** What is required **
Using the data below, return the stretch from the line that contains "tax: 22% = 276.15 -> 22% = 194.31" through the line that contains "NORMA HÜLSEN 7MM", both included, exactly as it stands and nothing beyond it.

[Start of Attachment]

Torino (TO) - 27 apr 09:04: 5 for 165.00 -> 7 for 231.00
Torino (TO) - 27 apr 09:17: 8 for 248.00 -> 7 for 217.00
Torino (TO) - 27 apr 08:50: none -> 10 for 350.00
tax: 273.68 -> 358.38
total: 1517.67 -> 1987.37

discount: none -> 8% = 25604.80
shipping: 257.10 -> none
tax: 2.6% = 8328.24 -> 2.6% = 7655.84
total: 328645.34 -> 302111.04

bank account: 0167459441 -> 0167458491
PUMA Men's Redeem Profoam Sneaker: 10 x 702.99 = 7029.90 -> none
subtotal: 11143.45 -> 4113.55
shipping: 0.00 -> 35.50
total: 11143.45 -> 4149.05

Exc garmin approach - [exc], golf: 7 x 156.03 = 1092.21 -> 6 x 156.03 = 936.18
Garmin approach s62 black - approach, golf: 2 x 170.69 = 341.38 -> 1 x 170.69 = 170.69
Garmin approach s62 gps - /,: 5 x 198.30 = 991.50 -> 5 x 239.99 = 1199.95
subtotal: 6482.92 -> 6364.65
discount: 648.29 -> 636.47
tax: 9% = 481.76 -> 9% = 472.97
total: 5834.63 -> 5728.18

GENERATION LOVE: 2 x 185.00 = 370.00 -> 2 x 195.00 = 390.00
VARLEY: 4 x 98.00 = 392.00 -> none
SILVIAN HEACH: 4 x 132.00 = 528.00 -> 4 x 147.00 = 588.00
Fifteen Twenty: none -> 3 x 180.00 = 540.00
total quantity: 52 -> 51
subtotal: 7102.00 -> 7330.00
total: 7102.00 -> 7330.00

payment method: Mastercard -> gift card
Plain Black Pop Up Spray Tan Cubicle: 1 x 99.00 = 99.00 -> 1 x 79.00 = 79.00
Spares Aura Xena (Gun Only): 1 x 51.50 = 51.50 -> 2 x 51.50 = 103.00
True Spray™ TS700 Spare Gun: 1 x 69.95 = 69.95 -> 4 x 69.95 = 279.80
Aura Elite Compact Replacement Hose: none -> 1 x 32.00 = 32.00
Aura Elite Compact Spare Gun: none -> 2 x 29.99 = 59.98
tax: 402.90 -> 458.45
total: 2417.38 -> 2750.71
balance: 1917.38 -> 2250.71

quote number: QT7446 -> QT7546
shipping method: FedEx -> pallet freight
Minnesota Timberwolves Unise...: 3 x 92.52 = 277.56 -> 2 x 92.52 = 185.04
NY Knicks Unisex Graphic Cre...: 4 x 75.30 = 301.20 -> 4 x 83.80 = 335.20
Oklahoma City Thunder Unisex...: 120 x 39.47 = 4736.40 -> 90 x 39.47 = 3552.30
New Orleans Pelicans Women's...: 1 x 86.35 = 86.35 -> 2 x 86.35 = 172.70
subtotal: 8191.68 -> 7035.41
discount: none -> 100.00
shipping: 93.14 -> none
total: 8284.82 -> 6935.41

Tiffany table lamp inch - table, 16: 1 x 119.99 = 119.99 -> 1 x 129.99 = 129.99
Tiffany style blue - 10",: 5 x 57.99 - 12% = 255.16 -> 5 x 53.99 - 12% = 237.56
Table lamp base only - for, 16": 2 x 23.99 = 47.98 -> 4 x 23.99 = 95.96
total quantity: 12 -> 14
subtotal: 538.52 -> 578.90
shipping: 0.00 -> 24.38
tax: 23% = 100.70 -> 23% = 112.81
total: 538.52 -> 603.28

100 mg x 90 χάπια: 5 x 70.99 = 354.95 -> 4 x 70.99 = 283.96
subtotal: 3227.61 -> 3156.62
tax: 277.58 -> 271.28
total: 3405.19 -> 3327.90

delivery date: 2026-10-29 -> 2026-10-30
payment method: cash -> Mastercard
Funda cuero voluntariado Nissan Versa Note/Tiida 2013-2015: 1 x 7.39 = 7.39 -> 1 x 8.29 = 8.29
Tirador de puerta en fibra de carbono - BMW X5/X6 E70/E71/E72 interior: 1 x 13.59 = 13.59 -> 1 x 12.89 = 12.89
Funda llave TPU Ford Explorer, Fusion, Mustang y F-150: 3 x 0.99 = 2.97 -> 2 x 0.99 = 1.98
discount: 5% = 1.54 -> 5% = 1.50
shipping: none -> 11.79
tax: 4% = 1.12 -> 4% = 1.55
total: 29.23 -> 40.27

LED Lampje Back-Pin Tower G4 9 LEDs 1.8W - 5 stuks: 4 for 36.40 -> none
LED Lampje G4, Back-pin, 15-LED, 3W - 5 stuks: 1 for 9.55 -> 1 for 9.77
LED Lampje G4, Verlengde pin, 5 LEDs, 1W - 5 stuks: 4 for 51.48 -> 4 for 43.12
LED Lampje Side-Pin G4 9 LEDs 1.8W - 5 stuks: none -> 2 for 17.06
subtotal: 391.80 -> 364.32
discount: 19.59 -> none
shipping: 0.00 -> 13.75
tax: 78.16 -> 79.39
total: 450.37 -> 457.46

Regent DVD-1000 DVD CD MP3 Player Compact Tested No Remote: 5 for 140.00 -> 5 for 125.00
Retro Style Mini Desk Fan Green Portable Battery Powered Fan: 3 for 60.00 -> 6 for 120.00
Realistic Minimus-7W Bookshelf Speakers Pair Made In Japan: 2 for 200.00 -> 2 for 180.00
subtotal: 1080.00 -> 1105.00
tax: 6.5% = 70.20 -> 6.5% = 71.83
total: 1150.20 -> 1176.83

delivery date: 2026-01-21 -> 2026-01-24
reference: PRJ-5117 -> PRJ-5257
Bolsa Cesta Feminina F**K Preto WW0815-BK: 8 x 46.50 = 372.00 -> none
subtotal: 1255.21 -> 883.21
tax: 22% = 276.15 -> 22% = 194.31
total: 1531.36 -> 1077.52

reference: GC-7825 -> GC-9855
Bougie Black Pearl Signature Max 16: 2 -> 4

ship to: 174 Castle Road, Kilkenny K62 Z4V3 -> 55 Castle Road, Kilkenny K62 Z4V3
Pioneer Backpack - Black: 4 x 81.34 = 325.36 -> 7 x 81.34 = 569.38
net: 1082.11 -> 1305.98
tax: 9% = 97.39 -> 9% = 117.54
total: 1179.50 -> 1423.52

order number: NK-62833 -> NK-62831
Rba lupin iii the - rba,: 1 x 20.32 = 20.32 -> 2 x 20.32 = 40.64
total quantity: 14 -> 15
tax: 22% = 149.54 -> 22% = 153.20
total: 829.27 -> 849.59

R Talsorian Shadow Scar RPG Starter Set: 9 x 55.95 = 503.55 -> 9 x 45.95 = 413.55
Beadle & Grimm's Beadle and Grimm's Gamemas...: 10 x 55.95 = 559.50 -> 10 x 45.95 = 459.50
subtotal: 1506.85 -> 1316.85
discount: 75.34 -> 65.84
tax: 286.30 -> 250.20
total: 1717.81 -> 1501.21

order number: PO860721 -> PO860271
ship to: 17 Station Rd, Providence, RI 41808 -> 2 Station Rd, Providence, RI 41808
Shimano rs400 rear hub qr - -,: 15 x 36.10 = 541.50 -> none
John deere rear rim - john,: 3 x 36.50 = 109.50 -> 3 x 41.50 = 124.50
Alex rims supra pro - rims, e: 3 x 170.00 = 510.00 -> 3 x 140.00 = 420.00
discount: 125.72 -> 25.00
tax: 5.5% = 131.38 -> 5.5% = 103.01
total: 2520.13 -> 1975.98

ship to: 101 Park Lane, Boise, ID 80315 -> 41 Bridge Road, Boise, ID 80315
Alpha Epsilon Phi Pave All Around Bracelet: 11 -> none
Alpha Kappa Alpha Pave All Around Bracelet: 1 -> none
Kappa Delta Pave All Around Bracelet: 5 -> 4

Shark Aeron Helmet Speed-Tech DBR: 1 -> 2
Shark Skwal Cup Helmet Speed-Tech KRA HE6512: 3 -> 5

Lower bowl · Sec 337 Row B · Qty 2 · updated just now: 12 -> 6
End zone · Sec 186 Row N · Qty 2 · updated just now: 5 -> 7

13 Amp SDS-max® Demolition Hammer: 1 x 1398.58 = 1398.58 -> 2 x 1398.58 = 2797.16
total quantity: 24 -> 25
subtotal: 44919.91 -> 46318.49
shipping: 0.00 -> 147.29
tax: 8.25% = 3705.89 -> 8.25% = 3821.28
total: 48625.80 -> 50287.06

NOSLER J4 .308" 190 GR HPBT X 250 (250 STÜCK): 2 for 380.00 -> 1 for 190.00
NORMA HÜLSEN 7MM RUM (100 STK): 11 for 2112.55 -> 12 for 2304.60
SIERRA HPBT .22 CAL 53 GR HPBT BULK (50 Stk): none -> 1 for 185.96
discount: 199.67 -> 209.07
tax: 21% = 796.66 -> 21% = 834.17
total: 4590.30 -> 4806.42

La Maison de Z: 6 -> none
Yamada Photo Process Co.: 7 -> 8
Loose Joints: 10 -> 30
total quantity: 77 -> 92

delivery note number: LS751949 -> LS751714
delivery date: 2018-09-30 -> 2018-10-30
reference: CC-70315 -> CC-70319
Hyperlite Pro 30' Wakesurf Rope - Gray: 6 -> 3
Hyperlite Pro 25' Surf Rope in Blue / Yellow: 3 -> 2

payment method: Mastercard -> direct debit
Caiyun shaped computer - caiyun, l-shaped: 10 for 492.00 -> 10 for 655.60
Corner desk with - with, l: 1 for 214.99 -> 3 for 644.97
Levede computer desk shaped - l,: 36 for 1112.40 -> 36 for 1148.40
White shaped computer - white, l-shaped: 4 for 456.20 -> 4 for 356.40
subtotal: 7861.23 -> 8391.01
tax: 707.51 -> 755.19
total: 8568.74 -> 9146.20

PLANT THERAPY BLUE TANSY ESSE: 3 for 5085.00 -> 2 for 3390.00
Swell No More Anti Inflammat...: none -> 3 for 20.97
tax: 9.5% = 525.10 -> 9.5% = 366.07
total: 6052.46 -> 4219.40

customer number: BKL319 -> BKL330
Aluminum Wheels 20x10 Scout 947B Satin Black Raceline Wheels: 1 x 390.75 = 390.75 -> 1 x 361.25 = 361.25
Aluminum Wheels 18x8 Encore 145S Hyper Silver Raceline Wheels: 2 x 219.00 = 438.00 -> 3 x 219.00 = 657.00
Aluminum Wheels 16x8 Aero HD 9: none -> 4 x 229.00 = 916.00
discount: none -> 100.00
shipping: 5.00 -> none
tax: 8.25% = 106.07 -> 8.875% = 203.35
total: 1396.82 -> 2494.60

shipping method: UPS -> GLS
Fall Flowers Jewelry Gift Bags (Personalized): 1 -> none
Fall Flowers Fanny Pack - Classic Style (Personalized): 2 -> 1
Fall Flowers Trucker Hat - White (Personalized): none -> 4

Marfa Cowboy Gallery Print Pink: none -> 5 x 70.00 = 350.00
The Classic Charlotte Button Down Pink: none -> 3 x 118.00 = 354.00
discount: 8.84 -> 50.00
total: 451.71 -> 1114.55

[End of Attachment]

** Solution below **
tax: 22% = 276.15 -> 22% = 194.31
total: 1531.36 -> 1077.52

reference: GC-7825 -> GC-9855
Bougie Black Pearl Signature Max 16: 2 -> 4

ship to: 174 Castle Road, Kilkenny K62 Z4V3 -> 55 Castle Road, Kilkenny K62 Z4V3
Pioneer Backpack - Black: 4 x 81.34 = 325.36 -> 7 x 81.34 = 569.38
net: 1082.11 -> 1305.98
tax: 9% = 97.39 -> 9% = 117.54
total: 1179.50 -> 1423.52

order number: NK-62833 -> NK-62831
Rba lupin iii the - rba,: 1 x 20.32 = 20.32 -> 2 x 20.32 = 40.64
total quantity: 14 -> 15
tax: 22% = 149.54 -> 22% = 153.20
total: 829.27 -> 849.59

R Talsorian Shadow Scar RPG Starter Set: 9 x 55.95 = 503.55 -> 9 x 45.95 = 413.55
Beadle & Grimm's Beadle and Grimm's Gamemas...: 10 x 55.95 = 559.50 -> 10 x 45.95 = 459.50
subtotal: 1506.85 -> 1316.85
discount: 75.34 -> 65.84
tax: 286.30 -> 250.20
total: 1717.81 -> 1501.21

order number: PO860721 -> PO860271
ship to: 17 Station Rd, Providence, RI 41808 -> 2 Station Rd, Providence, RI 41808
Shimano rs400 rear hub qr - -,: 15 x 36.10 = 541.50 -> none
John deere rear rim - john,: 3 x 36.50 = 109.50 -> 3 x 41.50 = 124.50
Alex rims supra pro - rims, e: 3 x 170.00 = 510.00 -> 3 x 140.00 = 420.00
discount: 125.72 -> 25.00
tax: 5.5% = 131.38 -> 5.5% = 103.01
total: 2520.13 -> 1975.98

ship to: 101 Park Lane, Boise, ID 80315 -> 41 Bridge Road, Boise, ID 80315
Alpha Epsilon Phi Pave All Around Bracelet: 11 -> none
Alpha Kappa Alpha Pave All Around Bracelet: 1 -> none
Kappa Delta Pave All Around Bracelet: 5 -> 4

Shark Aeron Helmet Speed-Tech DBR: 1 -> 2
Shark Skwal Cup Helmet Speed-Tech KRA HE6512: 3 -> 5

Lower bowl · Sec 337 Row B · Qty 2 · updated just now: 12 -> 6
End zone · Sec 186 Row N · Qty 2 · updated just now: 5 -> 7

13 Amp SDS-max® Demolition Hammer: 1 x 1398.58 = 1398.58 -> 2 x 1398.58 = 2797.16
total quantity: 24 -> 25
subtotal: 44919.91 -> 46318.49
shipping: 0.00 -> 147.29
tax: 8.25% = 3705.89 -> 8.25% = 3821.28
total: 48625.80 -> 50287.06

NOSLER J4 .308" 190 GR HPBT X 250 (250 STÜCK): 2 for 380.00 -> 1 for 190.00
NORMA HÜLSEN 7MM RUM (100 STK): 11 for 2112.55 -> 12 for 2304.60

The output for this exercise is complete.